**Problem requirements**.
Show each line in the listing below that contains the word "class".

━━━━

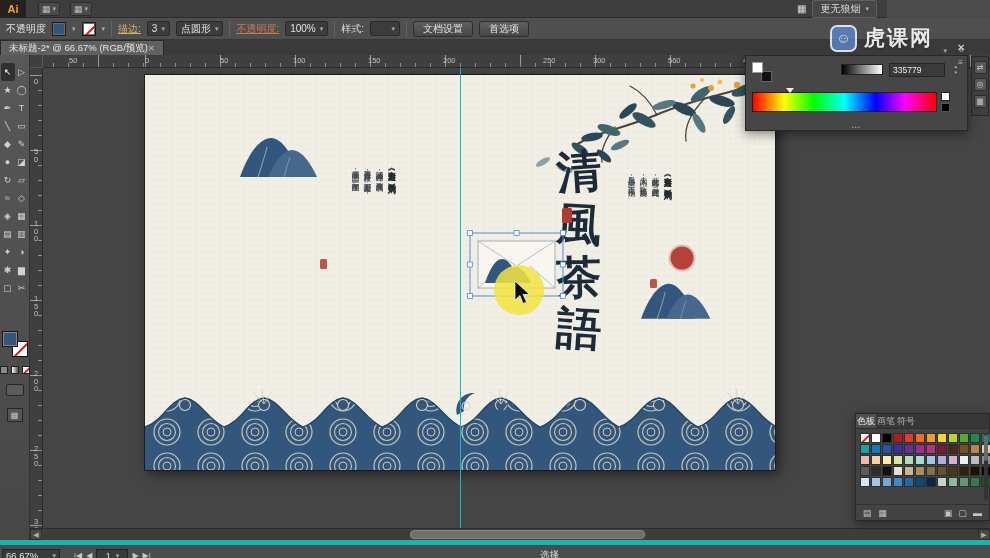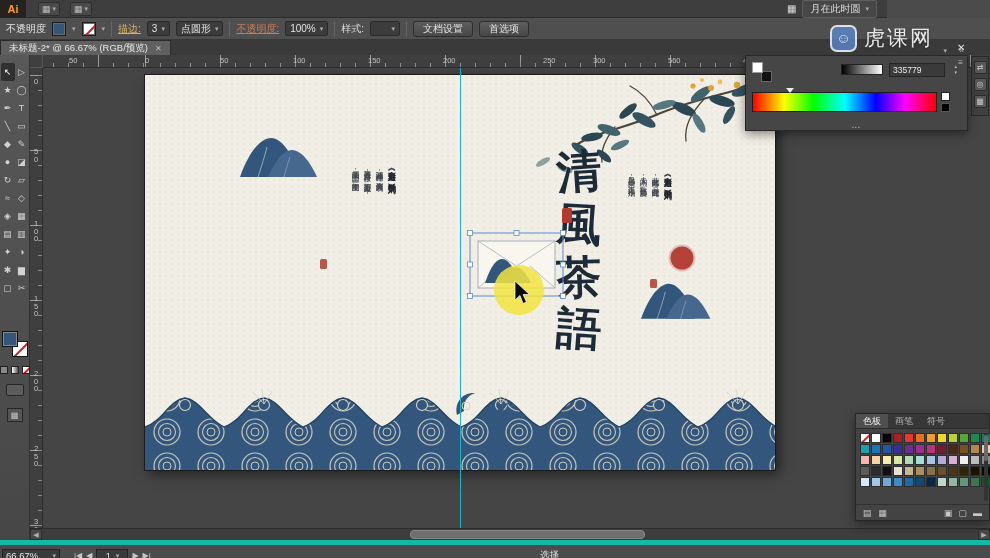--- a/index.html
+++ b/index.html
@@ -150,7 +150,7 @@
   <div class="mb-right">
     <span>▦</span>
     <span class="ws-btn">
-        <span>月在此时圆</span>
+        <span>更无狼烟</span>
         <span class="cb-caret">▾</span>
       </span>
   </div>

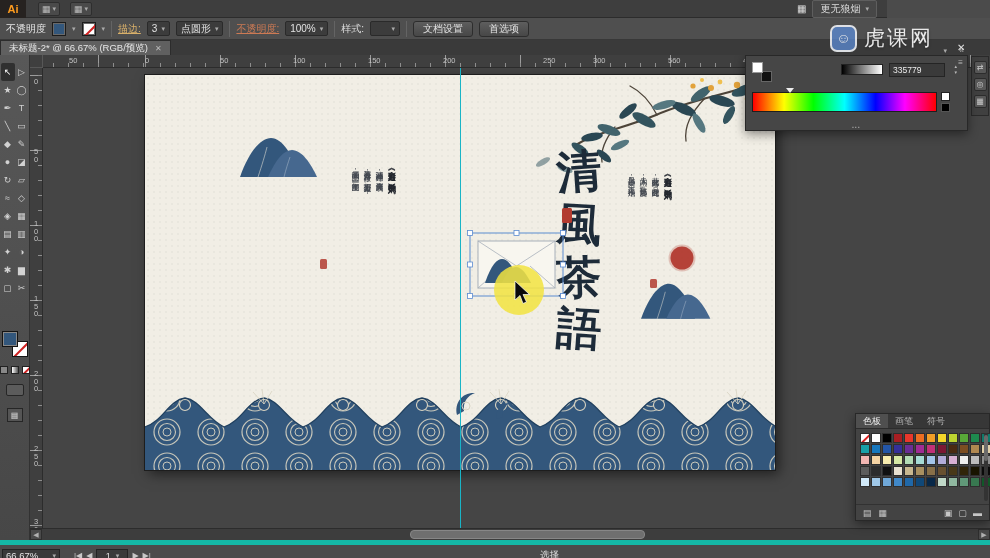--- a/index.html
+++ b/index.html
@@ -30,7 +30,7 @@
 
   
   .tabbar{position:absolute;top:40px;left:0;width:990px;height:15px;background:#3a3a3a;display:flex;align-items:flex-end;z-index:38}
-  .doc-tab{background:#606060;height:15px;padding:0 8px;display:flex;gap:7px;align-items:center;font-size:9.5px;color:#e6e6e6;border:1px solid #2c2c2c;border-bottom:none}
+  .doc-tab{background:#606060;height:15px;padding:0 8px;display:flex;gap:0;align-items:center;font-size:9.5px;color:#e6e6e6;border:1px solid #2c2c2c;border-bottom:none}
   .tb-right{margin-left:auto;display:flex;gap:12px;padding-right:26px;color:#bbb;font-size:9px;align-items:center}
 
   

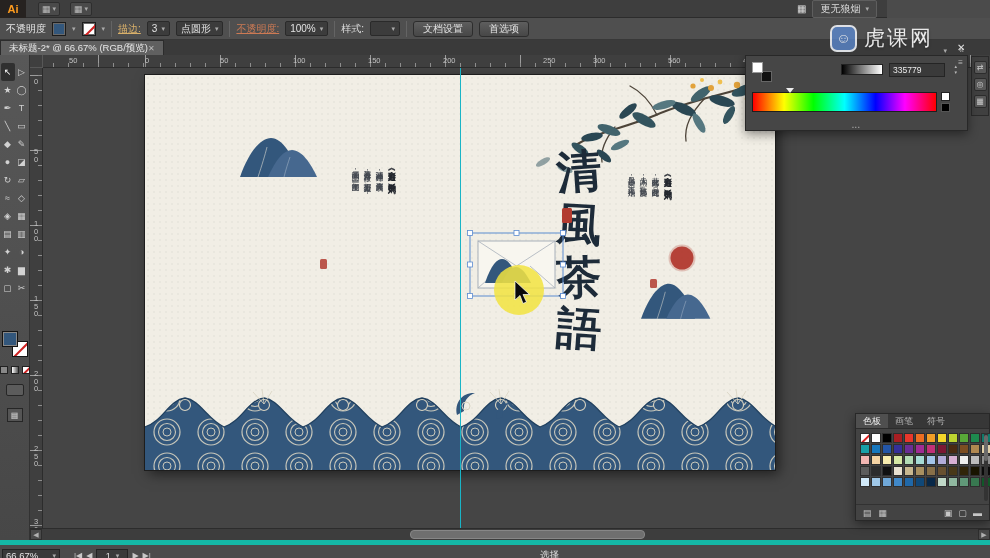--- a/index.html
+++ b/index.html
@@ -129,7 +129,7 @@
   
   .watermark{position:absolute;left:830px;top:24px;display:flex;gap:7px;align-items:center;z-index:45;opacity:.88}
   .wm-logo{width:27px;height:27px;border-radius:7px;background:rgba(92,140,214,.85);border:2px solid rgba(255,255,255,.92);color:#fff;font-size:14px;display:flex;align-items:center;justify-content:center}
-  .wm-text{font-size:21px;font-weight:normal;color:#fff;letter-spacing:2px;text-shadow:0 1px 3px rgba(0,0,0,.4)}
+  .wm-text{font-size:21px;font-weight:bold;color:#fff;letter-spacing:2px;text-shadow:0 1px 3px rgba(0,0,0,.4)}
   .wm-close{position:absolute;left:957px;top:42px;color:#e2e2e2;font-size:10px;z-index:45}
 </style>
 </head>

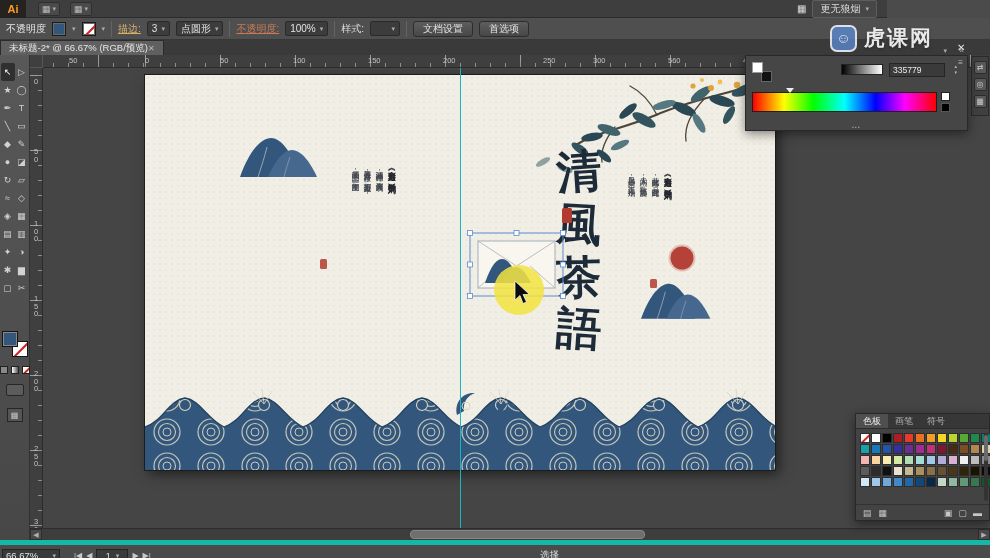--- a/index.html
+++ b/index.html
@@ -105,7 +105,7 @@
   
   .swatches-panel{position:absolute;left:855px;top:413px;width:135px;height:108px;background:#434343;border:1px solid #282828;box-shadow:0 3px 10px rgba(0,0,0,.45);z-index:25}
   .sw-tabs{height:15px;background:#373737;display:flex;font-size:9px;border-bottom:1px solid #2c2c2c}
-  .sw-tab{padding:1px 7px;color:#b4b4b4}
+  .sw-tab{padding:1px 1px;color:#b4b4b4}
   .sw-tab.active{background:#4f4f4f;color:#eee}
   .sw-grid{position:absolute;left:4px;top:19px;display:grid;grid-template-columns:repeat(12,10px);grid-auto-rows:10px;gap:1px}
   .sw{width:10px;height:10px;border:1px solid #2e2e2e}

━━━━

**Solution to this exercise**.
   <div class="mb-right">
     <span class="ws-btn">
         <span class="cb-caret">▾</span>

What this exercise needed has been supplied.